A Guerra Colonial levou largos sectores católicos para uma posição crítica muito profunda a Fátima, até aí quase inexistente no interior do catolicismo português: como podia uma mensagem de paz caucionar uma guerra como aquela que Portugal conduzia nos três territórios coloniais? E é nesse momento que, pela primeira vez, um papa vem a Portugal, e só para ir a Fátima. Paulo VI faz um discurso moderado, mas diz repetidamente: «Guerra nunca mais!» Salazar estava lá e ouviu, mas a política colonial não mudou. Nem mudaria até à queda do regime, a 25 de Abril de 1974.
A aceitação passiva da Guerra Colonial nas acções (ou omissões) do Santuário – e da maior parte da comunidade católica desse tempo – foi um dos mais decisivos factores de dissociação de muitos católicos em relação a Fátima. Mas num processo cheio de contradições, como é qualquer processo humano, Fátima foi também um bálsamo para o sofrimento de muitos militares e das suas famílias, que ali foram em busca de protecção divina para o sofrimento anunciado ou de conforto moral para perdas irreparáveis.

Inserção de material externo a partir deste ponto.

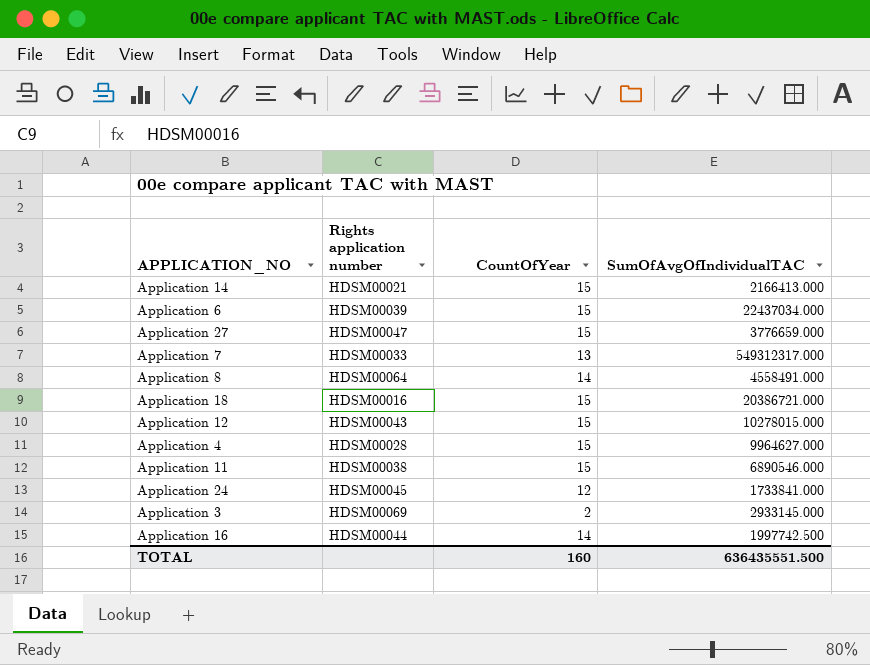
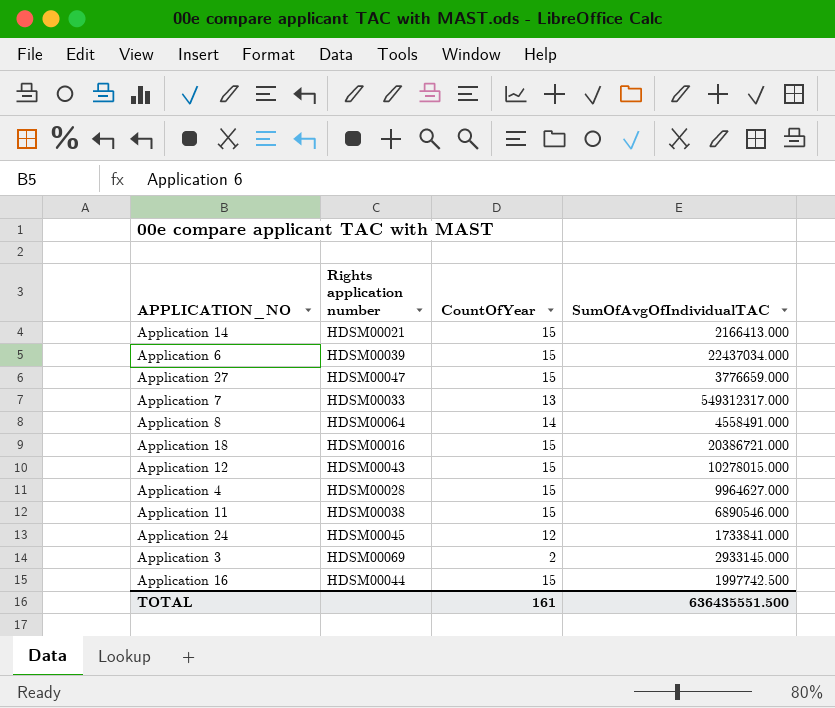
Application 16 | CountOfYear: 14 -> 15
TOTAL | CountOfYear: 160 -> 161

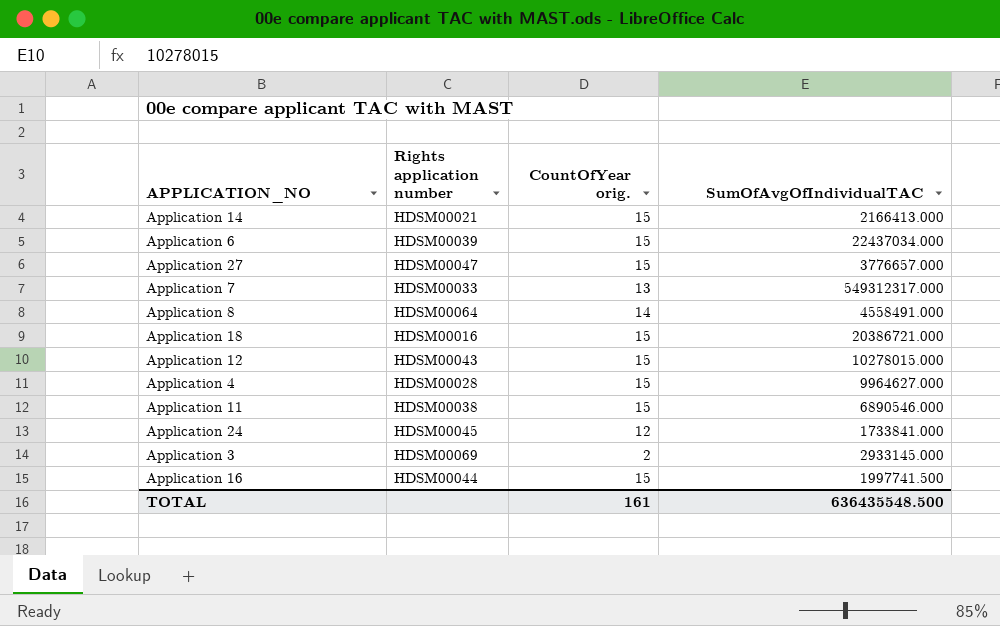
column name: CountOfYear -> CountOfYear orig.
Application 27 | SumOfAvgOfIndividualTAC: 3776659.000 -> 3776657.000
Application 16 | SumOfAvgOfIndividualTAC: 1997742.500 -> 1997741.500
TOTAL | SumOfAvgOfIndividualTAC: 636435551.500 -> 636435548.500

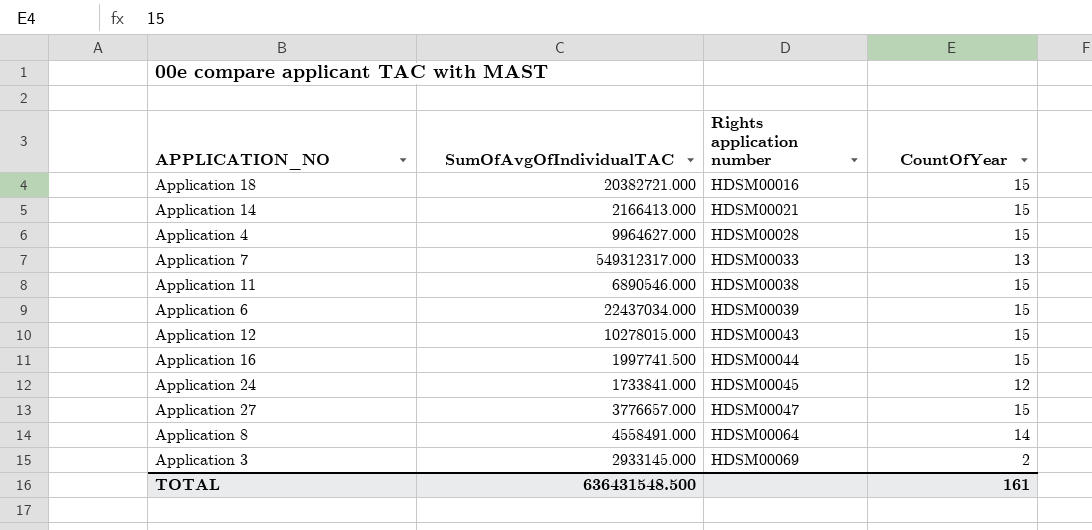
row order: none -> Rights application number ascending
column SumOfAvgOfIndividualTAC | position: 4 -> 2
column name: CountOfYear orig. -> CountOfYear
Application 18 | SumOfAvgOfIndividualTAC: 20386721.000 -> 20382721.000
TOTAL | SumOfAvgOfIndividualTAC: 636435548.500 -> 636431548.500

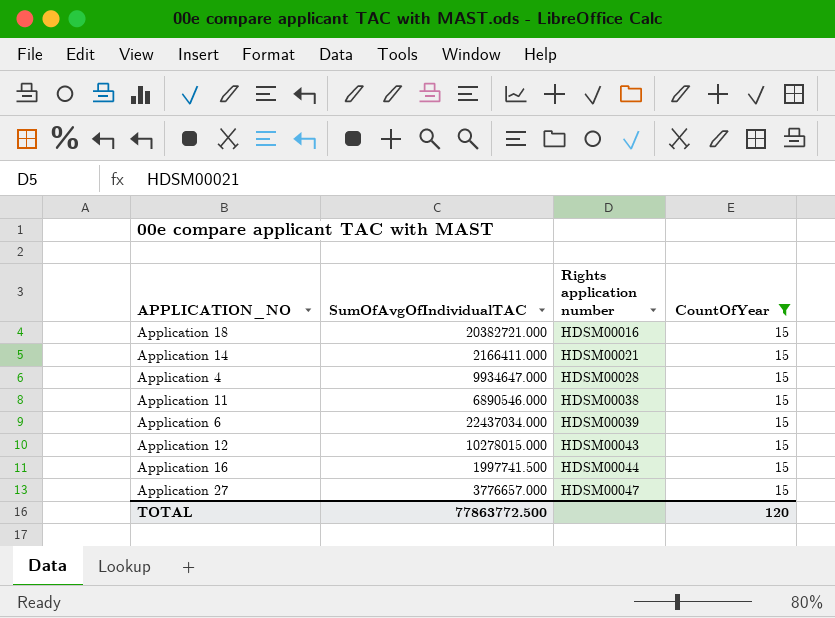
filter: none -> CountOfYear = 15
Application 14 | SumOfAvgOfIndividualTAC: 2166413.000 -> 2166411.000
Application 4 | SumOfAvgOfIndividualTAC: 9964627.000 -> 9934647.000
TOTAL | SumOfAvgOfIndividualTAC: 636431548.500 -> 77863772.500
TOTAL | CountOfYear: 161 -> 120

Muitas outras questões são objecto de perguntas e respostas nas entrevistas que publicamos neste livro. Que pode significar, em termos espirituais e místicos, um fenómeno como as aparições marianas, tão disseminado no mundo católico? Qual o lugar do imaginário popular na génese do fenómeno? Que valor teve o alegado milagre da cura de uma doente, base para a beatificação de Jacinta e Francisco? Que modelo de vida cristã nos propõe essa beatificação? Que leitura se pode fazer da terceira parte do segredo? Porque será que, depois de tanta especulação e suspense, o segredo não mobiliza o interesse das pessoas que ali vão? Que papel teve a geografia no sucesso do Santuário? Que transformações se estão a verificar no tipo de peregrinos que demanda Fátima? E o que reflecte essa mudança sobre a forma como actualmente se vivem as experiências religiosas? Qual a estratégia de Fátima? Que se pretende com a nova linguagem – na teologia, na arte, na estética e na proposta pastoral – que o Santuário vem desenvolvendo desde há anos? E por fim: a Senhora de Maio existiu?... É apenas mais uma de todas as perguntas sobre Fátima.